Triste anniversaire. Quatre ans après le 17 février 2011, qui avait marqué le début du soulèvement contre Kadhafi, la Libye n’a rien à fêter. Alors que l’Egypte pousse à une nouvelle intervention internationale, des troupes libyennes se massaient mardi autour de Syrte, prélude à un siège pour tenter de déloger les jihadistes de l’Etat islamique (EI) installés dans des bâtiments de la ville.
Ces brigades appartiennent à Fajr Libya (Aube libyenne), une coalition islamiste principalement formée d'ex-rebelles de Misrata. Aube libyenne contrôle Tripoli et a son propre gouvernement, rival de celui de Tobrouk, le seul à être reconnu par la communauté internationale.

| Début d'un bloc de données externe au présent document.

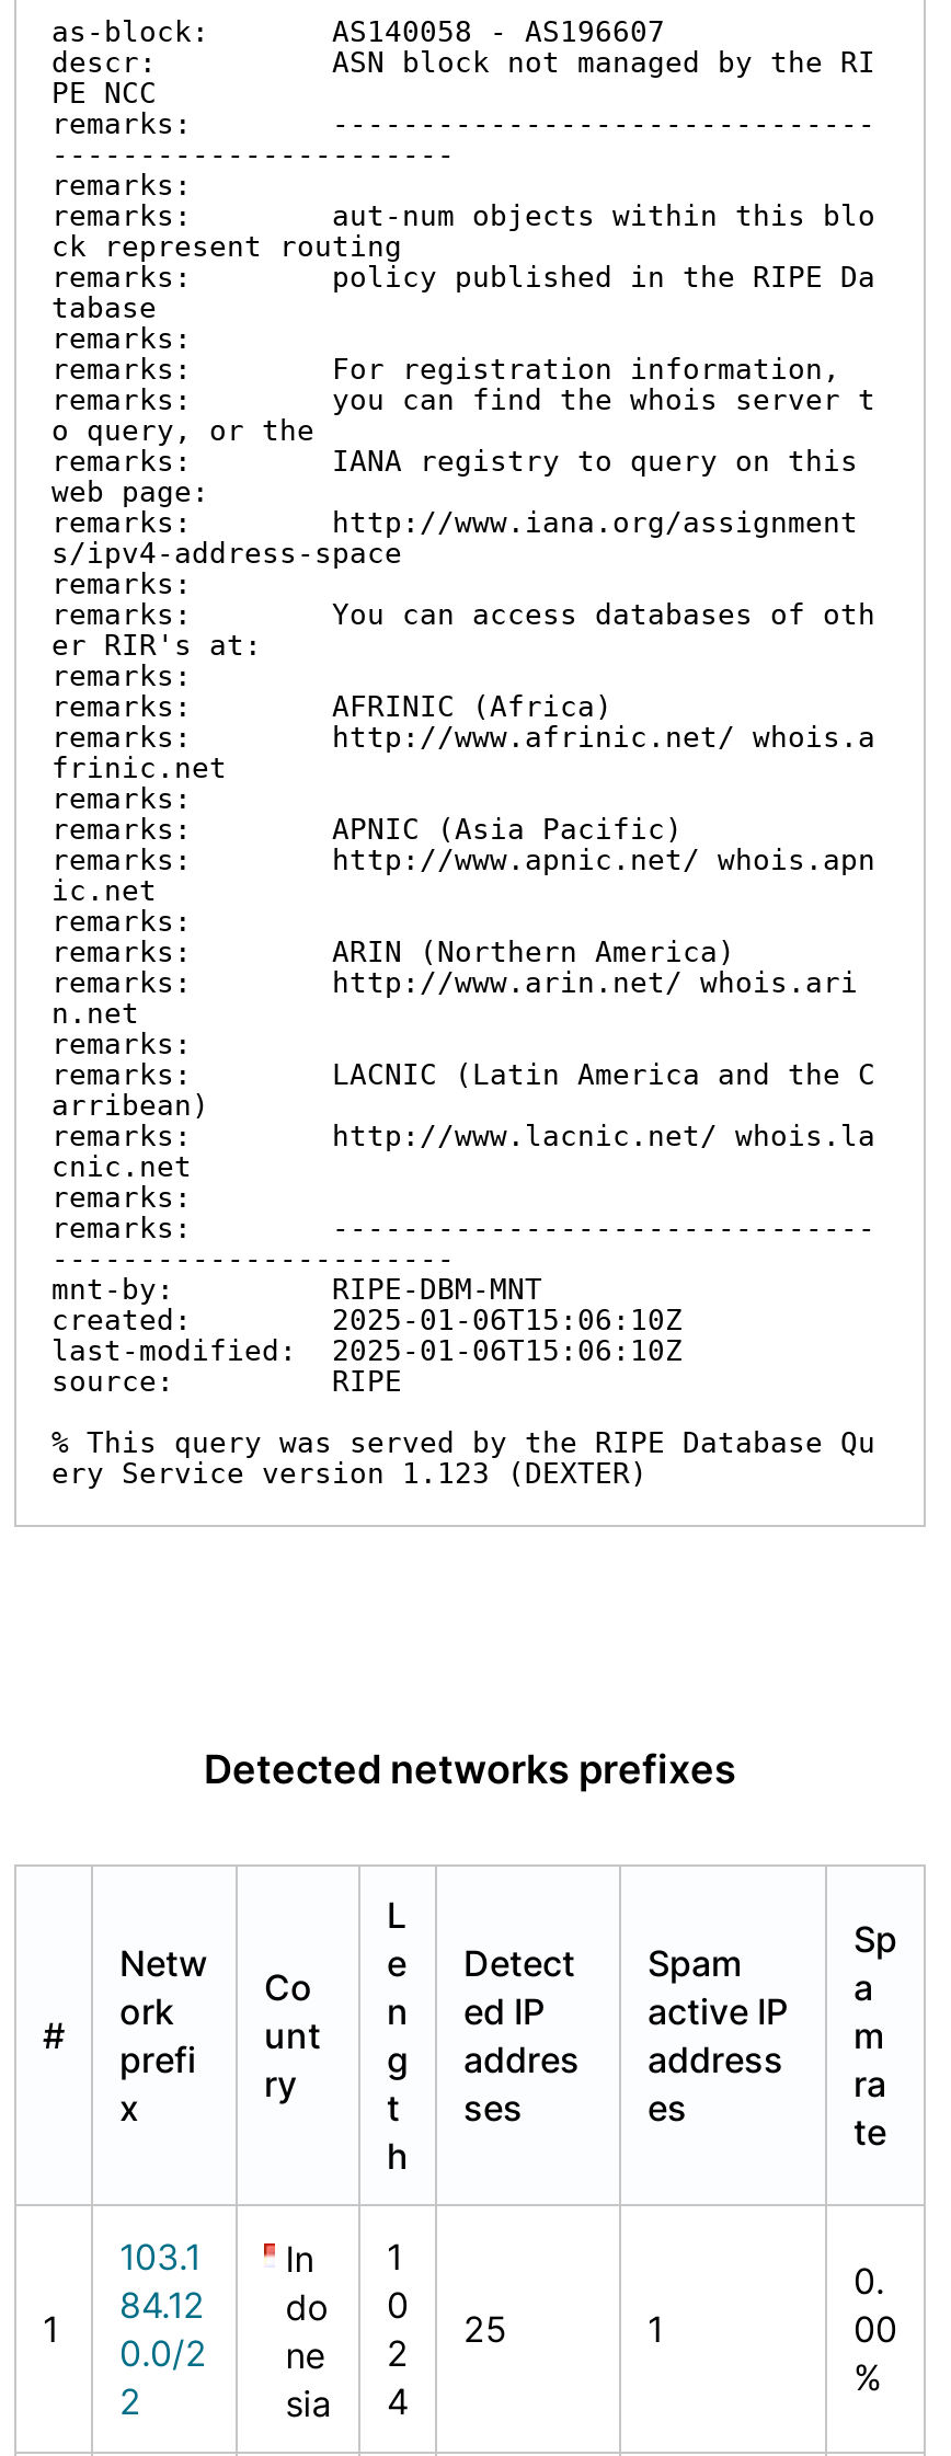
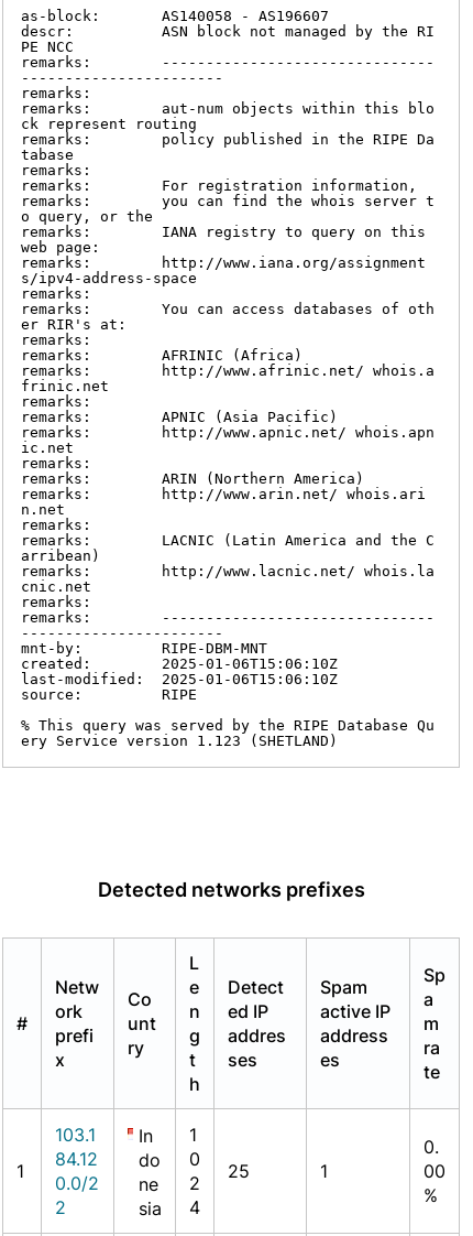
[51,1457,648,1490] ery Service version 1.123 (DEXTER) -> [21,733,338,749] ery Service version 1.123 (SHETLAND)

Dans ce climat de guerre civile, Aube libyenne affirme avoir mobilisé 2 800 combattants répartis sur les fronts ouest, est et sud de Syrte, ville côtière à 500 kilomètres de Tripoli, celle-là même ou Muammar al-Kadhafi a été tué en octobre 2011. Le commandement, basé à Misrata, affirme qu’il peut envoyer 1 500 hommes supplémentaires si nécessaire. En face, l’EI compterait 500 à 700 combattants, répartis entre Syrte et Nofilia.

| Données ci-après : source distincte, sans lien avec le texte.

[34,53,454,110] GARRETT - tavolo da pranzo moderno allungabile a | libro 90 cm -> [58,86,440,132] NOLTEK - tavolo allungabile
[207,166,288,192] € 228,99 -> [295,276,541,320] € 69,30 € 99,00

Snipers. L'heure, selon Aube libyenne, n'est pas à l'offensive. Il s'agit d'abord d'encercler Syrte, d'entamer des négociations et d'évacuer les civils. Soit exactement le scénario de l'automne 2011, lorsque les brigades rebelles de Misrata et de Benghazi s'étaient regroupées autour de Syrte où se terraient les dernières forces kadhafistes. Les jihadistes occupent plusieurs bâtiments, dont le centre de conférences Ouagadougou, où s'étaient déjà installés les kadhafistes. Ils ont également posté des snipers en haut des immeubles du centre-ville.
Sans attendre l'issue du siège, tractations réussies ou affrontements armés, l'Egypte réclame une intervention internationale. Son aviation a déjà bombardé Derna (Est) lundi, au lendemain de la diffusion d'une vidéo montrant l'assassinat de 21 coptes égyptiens par des bourreaux de l'EI. «Il n'y a pas d'autre choix, a assuré le président Al-Sissi dans une interview à Europe 1. Il faut traiter ce problème car la mission n'a pas été achevée par nos amis européens [lors de l'intervention de 2011, ndlr]. Nous avons abandonné le peuple libyen, prisonnier de milices extrémistes.»
L’Egypte craint avant tout que les jihadistes d’Ansar Beit al-Maqdis, qui ont fait allégeance à l’EI depuis le Sinaï, ne profitent du chaos libyen pour récupérer armes et combattants. Le groupe a revendiqué le 10 février la décapitation de huit hommes accusés d’espionnage.
«Hystérie». L'interventionnisme égyptien est soutenu par la plupart des pays frontaliers de la Libye dont les dirigeants estiment, eux aussi, que l'Otan, et en particulier la France, «n'a pas fini le travail en 2011». Pour autant, une action en Libye n'est envisageable que dans le cadre d'une opération de maintien de la paix, avec l'aval de l'ONU, comme l'a rappelé mardi l'Italie, qui a demandé à l'Egypte de ne pas céder à «l'hystérie et à une réaction déraisonnable». Une position partagée par la France, dont le ministre de la Défense, Jean-Yves Le Drian, ne cache pas depuis plusieurs semaines qu'il est favorable à une intervention.
Celle-ci a toutefois peu de chance d’être votée par le Conseil de sécurité, qui doit se réunir mercredi. La Russie et dans une moindre mesure la Chine estiment s’être fait berner en 2011, lorsque l’ONU avait avalisé l’opération de l’Otan. Présentée comme humanitaire et ponctuelle pour éviter un massacre à Benghazi, elle avait abouti à la chute du régime puis à la mort de Kadhafi.